• **EXERCISE PROMPT**
Please copy out the entries until you have copied the line that contains "- Note: Bold", beginning with the first line.

*** RECORDS FOR THE EXERCISE

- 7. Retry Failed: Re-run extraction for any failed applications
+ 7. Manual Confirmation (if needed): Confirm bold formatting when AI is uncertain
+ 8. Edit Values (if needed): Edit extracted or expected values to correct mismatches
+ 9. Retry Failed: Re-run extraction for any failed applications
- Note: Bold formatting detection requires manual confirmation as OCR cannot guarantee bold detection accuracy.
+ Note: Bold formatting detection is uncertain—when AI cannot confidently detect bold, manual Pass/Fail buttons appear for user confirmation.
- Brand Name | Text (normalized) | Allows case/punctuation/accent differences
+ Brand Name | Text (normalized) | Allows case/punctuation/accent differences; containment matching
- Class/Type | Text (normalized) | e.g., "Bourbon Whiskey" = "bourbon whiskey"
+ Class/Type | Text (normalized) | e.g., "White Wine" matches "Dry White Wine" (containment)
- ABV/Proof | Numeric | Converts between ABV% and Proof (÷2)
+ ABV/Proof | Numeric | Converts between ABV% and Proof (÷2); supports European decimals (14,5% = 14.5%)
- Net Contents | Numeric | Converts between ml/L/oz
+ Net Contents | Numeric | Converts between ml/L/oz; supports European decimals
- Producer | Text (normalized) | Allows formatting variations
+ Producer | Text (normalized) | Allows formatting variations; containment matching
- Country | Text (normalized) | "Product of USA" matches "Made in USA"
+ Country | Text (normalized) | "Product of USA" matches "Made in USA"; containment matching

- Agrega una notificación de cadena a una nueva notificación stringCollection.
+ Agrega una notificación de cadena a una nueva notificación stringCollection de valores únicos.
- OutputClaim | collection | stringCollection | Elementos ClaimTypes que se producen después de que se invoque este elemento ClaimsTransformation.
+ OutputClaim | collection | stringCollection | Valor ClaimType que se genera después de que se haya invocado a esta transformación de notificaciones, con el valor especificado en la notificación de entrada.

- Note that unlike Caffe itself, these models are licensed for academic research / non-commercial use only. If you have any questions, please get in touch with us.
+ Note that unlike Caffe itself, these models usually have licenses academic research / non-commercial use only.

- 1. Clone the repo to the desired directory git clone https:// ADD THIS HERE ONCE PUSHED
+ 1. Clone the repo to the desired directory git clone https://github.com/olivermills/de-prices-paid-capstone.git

******

• **EXERCISE RESULT**
- 7. Retry Failed: Re-run extraction for any failed applications
+ 7. Manual Confirmation (if needed): Confirm bold formatting when AI is uncertain
+ 8. Edit Values (if needed): Edit extracted or expected values to correct mismatches
+ 9. Retry Failed: Re-run extraction for any failed applications
- Note: Bold formatting detection requires manual confirmation as OCR cannot guarantee bold detection accuracy.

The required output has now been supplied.